Work to be completed: Before you reproduce the entries that follow, strip out any image they contain and keep the rest exact.

Material for this exercise:

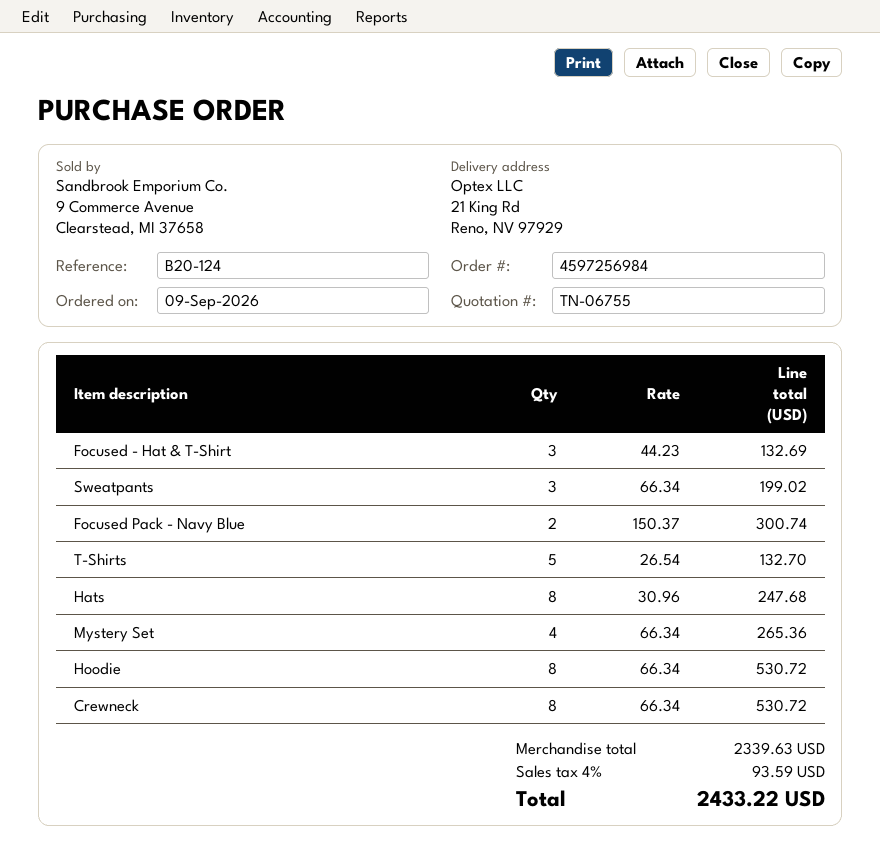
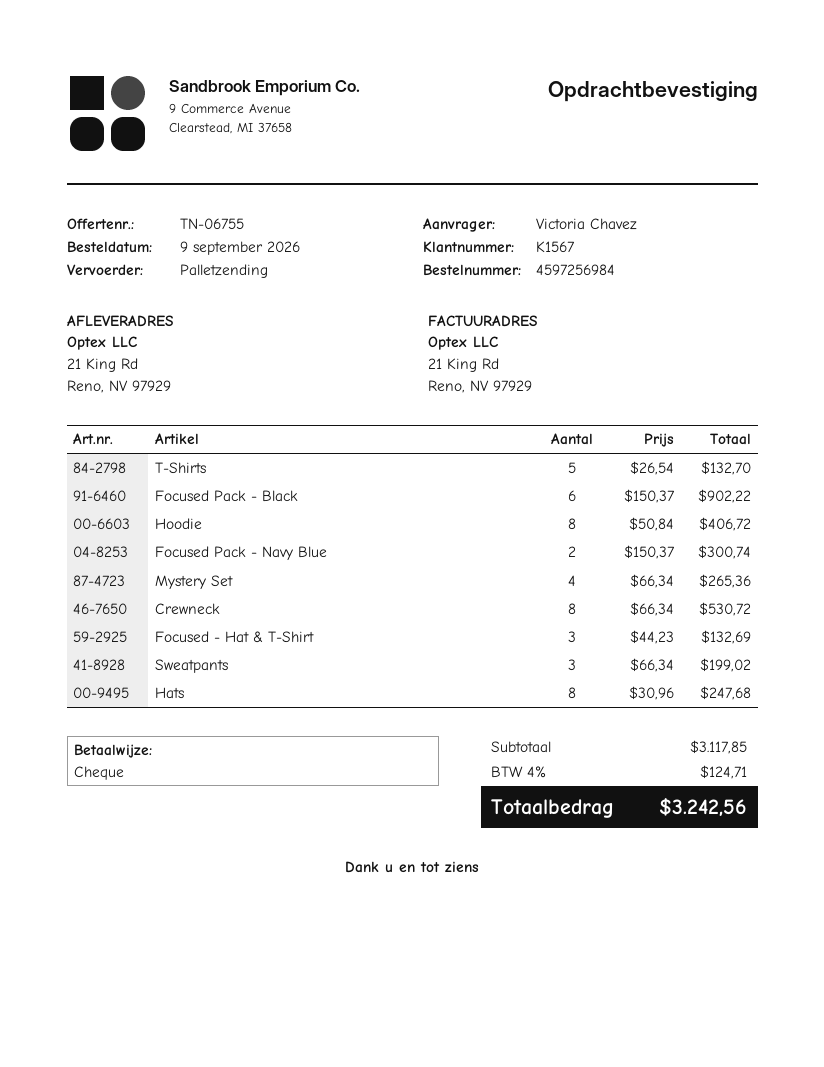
Hoodie: 8 x 66.34 = 530.72 -> 8 x 50.84 = 406.72
Focused Pack - Black: none -> 6 x 150.37 = 902.22
subtotal: 2339.63 -> 3117.85
tax: 4% = 93.59 -> 4% = 124.71
total: 2433.22 -> 3242.56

Written response:
Hoodie: 8 x 66.34 = 530.72 -> 8 x 50.84 = 406.72
Focused Pack - Black: none -> 6 x 150.37 = 902.22
subtotal: 2339.63 -> 3117.85
tax: 4% = 93.59 -> 4% = 124.71
total: 2433.22 -> 3242.56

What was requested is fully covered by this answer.